▸ Assigned task
Would you please copy the part of the material below that opens with the line containing "Telma Solid Sock - white: 3" and closes with the line containing "subtotal: 537.45 -> 481.90"? Copy it exactly, and only it.

▸ Data excerpts
┏━━
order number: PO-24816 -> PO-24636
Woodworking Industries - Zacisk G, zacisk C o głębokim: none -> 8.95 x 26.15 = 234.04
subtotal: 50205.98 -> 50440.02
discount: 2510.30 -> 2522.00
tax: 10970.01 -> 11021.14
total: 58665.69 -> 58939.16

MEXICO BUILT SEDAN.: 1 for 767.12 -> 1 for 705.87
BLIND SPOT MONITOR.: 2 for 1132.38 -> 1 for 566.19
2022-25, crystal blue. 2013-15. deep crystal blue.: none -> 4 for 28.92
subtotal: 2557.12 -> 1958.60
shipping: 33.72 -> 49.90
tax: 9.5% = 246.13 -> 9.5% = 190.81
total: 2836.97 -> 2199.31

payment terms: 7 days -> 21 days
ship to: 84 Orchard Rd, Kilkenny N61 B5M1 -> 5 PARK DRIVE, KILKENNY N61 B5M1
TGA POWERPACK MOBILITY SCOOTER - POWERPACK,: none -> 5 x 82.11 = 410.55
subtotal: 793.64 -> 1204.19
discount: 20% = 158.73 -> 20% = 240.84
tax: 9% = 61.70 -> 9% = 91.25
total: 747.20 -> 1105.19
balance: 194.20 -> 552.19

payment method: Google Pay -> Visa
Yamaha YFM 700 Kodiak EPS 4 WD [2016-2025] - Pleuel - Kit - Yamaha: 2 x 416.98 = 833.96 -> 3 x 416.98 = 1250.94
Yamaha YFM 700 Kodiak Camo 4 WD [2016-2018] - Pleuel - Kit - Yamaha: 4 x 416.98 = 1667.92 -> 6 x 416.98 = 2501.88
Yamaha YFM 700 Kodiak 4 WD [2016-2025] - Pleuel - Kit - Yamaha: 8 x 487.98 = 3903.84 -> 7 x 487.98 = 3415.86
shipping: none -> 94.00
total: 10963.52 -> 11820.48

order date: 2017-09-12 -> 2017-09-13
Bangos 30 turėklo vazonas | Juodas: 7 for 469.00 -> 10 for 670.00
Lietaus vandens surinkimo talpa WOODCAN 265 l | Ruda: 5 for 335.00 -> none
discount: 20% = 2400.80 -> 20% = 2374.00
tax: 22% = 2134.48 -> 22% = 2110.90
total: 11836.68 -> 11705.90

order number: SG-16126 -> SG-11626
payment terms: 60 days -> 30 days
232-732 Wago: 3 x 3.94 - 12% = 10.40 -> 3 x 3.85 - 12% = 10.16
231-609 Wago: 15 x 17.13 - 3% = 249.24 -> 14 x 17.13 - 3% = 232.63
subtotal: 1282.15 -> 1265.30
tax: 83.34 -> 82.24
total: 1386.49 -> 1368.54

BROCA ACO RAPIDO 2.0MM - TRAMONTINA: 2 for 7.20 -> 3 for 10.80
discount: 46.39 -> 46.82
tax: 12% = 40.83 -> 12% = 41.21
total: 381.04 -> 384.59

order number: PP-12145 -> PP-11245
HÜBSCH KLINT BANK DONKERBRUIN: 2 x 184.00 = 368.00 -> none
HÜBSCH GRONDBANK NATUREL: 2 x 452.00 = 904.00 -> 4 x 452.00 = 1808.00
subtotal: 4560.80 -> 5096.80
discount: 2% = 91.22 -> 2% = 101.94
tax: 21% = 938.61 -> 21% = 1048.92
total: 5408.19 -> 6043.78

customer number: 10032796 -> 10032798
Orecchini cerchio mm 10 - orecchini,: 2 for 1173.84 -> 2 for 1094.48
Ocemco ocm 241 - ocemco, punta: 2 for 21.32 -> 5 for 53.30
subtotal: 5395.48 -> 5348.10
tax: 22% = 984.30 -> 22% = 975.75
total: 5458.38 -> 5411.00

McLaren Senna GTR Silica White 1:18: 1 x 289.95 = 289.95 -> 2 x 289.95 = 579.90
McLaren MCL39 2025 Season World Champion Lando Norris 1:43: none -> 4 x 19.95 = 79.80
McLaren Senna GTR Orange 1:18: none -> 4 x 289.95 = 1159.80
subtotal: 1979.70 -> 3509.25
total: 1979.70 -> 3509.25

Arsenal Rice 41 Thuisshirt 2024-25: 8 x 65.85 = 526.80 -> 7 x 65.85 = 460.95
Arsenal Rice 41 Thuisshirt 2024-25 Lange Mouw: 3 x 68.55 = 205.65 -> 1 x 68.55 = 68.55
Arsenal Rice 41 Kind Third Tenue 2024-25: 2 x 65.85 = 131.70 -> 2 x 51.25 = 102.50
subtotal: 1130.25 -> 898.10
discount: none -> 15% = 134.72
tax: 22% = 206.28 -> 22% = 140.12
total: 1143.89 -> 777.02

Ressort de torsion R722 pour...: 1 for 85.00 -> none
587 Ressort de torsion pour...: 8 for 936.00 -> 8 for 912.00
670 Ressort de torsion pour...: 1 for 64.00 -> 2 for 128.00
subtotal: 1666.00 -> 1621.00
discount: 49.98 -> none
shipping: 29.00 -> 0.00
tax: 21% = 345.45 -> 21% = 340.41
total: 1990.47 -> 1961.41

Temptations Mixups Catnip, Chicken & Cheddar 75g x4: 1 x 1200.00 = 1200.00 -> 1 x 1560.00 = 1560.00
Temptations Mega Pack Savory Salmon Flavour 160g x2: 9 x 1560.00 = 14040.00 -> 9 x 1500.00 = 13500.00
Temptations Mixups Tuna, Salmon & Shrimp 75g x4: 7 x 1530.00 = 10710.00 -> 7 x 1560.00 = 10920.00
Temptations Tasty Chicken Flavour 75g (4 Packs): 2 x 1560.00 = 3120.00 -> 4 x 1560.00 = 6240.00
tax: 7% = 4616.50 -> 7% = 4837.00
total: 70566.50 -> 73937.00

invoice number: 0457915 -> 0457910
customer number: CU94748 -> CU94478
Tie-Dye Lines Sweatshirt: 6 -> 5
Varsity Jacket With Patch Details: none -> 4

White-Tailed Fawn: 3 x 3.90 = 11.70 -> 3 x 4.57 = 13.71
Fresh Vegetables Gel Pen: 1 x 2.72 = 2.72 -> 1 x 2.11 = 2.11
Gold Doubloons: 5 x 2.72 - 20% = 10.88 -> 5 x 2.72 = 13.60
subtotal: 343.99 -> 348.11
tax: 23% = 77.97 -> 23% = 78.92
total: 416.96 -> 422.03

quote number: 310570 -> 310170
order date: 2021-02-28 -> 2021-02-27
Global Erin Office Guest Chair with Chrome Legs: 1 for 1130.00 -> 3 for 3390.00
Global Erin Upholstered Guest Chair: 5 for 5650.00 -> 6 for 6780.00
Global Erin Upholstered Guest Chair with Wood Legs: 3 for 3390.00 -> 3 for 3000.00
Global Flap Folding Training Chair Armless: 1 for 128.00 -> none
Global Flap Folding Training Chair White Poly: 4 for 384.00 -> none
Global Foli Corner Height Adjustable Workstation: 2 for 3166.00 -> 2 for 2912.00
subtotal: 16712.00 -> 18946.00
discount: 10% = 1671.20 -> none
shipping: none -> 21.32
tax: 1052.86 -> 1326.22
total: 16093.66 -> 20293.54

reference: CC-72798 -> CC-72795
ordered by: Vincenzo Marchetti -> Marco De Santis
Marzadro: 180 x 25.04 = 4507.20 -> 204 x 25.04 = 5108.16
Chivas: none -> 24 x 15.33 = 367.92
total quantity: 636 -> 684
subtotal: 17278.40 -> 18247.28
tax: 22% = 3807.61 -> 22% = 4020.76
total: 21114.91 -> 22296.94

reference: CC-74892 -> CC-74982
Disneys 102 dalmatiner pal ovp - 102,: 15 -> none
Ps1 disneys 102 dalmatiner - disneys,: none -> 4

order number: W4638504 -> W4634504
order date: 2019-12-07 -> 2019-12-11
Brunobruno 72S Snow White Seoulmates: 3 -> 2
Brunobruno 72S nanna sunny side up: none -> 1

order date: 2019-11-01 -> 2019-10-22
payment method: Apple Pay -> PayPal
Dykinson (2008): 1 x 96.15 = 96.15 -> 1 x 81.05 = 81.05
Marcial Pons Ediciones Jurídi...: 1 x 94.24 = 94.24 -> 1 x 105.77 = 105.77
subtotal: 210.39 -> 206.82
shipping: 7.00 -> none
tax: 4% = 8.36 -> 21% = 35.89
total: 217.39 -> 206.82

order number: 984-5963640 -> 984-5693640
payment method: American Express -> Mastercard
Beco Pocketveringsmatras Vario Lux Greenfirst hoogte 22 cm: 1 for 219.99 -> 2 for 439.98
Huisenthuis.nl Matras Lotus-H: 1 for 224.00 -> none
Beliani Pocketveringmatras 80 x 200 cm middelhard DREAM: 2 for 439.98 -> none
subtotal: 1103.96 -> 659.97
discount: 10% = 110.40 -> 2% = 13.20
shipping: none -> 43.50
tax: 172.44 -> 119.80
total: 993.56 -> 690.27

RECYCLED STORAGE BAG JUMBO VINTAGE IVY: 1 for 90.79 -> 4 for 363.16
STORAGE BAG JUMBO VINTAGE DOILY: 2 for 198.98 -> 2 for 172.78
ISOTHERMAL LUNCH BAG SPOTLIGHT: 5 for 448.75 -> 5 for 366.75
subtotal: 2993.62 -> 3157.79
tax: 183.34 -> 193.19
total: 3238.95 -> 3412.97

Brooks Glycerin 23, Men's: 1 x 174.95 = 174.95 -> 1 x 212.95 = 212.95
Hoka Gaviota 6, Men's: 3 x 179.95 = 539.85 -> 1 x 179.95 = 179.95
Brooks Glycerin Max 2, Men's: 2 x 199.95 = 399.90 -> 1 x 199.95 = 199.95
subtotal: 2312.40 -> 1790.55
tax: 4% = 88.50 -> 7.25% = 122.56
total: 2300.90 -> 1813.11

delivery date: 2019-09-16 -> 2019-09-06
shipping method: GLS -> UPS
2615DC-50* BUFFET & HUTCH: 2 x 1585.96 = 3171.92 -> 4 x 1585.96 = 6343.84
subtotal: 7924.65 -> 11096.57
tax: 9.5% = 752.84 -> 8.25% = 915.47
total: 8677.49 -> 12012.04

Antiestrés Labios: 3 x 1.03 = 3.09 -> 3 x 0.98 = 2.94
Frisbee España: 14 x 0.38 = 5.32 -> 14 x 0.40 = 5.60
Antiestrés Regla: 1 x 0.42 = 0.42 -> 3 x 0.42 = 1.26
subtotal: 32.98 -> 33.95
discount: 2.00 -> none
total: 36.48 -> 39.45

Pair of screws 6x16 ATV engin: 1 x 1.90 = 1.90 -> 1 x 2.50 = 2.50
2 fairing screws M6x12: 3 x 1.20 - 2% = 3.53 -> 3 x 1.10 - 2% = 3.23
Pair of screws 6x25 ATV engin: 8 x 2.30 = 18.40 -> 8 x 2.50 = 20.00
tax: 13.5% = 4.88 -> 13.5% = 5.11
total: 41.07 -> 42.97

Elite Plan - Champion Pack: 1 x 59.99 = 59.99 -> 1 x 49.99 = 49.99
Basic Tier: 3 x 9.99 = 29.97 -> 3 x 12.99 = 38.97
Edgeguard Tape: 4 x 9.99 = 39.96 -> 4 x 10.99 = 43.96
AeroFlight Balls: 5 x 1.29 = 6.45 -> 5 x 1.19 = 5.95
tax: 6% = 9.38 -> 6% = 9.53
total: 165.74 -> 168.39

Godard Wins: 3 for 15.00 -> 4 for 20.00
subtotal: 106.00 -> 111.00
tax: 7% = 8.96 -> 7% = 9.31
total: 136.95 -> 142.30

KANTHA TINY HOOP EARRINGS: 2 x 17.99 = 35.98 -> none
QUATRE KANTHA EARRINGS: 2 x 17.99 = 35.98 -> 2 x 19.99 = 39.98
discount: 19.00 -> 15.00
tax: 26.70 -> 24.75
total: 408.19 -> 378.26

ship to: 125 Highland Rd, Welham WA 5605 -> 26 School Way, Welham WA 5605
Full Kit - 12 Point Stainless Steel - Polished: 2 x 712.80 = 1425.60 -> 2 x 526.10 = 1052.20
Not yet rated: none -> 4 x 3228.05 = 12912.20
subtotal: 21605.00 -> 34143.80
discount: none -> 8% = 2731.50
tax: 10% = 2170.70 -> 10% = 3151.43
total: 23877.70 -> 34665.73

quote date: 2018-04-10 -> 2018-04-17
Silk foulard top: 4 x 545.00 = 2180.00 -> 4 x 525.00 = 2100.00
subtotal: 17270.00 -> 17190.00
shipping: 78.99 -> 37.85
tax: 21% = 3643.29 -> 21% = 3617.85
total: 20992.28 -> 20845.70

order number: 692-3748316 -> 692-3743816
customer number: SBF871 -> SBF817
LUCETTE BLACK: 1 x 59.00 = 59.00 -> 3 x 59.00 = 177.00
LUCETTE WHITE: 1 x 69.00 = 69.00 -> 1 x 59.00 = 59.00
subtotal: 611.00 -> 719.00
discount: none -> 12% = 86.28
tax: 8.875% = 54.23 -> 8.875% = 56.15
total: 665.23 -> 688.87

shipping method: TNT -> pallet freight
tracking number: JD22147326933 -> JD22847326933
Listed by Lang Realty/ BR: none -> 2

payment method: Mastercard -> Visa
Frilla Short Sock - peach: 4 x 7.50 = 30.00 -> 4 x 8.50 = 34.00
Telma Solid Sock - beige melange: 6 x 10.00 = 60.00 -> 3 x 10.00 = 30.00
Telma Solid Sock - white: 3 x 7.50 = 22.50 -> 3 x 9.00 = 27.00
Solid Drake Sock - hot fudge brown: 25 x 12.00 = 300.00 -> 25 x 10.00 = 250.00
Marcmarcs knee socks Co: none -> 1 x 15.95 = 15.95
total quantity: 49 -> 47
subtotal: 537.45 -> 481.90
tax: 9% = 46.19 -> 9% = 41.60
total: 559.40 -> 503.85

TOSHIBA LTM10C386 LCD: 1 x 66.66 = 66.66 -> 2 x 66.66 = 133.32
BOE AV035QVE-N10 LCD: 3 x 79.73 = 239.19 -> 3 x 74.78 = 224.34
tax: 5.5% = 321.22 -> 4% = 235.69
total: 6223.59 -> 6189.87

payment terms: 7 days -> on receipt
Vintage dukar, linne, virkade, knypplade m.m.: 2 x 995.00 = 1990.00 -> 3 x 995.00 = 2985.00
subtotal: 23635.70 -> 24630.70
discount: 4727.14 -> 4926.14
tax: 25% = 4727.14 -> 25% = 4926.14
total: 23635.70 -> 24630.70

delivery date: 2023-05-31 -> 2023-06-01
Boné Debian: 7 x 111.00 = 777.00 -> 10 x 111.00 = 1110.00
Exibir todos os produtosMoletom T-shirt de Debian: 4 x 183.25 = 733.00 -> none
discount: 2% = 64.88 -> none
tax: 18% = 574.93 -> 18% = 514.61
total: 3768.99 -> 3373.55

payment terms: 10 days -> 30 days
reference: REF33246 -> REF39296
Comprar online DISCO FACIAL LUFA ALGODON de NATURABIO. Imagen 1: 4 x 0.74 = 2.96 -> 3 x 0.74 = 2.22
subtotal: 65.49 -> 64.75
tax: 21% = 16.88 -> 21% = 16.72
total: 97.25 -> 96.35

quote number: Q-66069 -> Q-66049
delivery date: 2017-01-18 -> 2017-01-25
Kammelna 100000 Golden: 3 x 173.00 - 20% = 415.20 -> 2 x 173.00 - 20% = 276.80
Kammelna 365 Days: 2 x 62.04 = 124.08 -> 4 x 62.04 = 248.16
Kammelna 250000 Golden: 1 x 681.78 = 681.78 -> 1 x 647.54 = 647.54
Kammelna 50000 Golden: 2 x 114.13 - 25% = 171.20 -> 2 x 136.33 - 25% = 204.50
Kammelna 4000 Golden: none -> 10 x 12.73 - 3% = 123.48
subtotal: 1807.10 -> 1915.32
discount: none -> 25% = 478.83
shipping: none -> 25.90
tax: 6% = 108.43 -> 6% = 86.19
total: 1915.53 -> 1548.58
┗━━
▸ Result of this exercise
Telma Solid Sock - white: 3 x 7.50 = 22.50 -> 3 x 9.00 = 27.00
Solid Drake Sock - hot fudge brown: 25 x 12.00 = 300.00 -> 25 x 10.00 = 250.00
Marcmarcs knee socks Co: none -> 1 x 15.95 = 15.95
total quantity: 49 -> 47
subtotal: 537.45 -> 481.90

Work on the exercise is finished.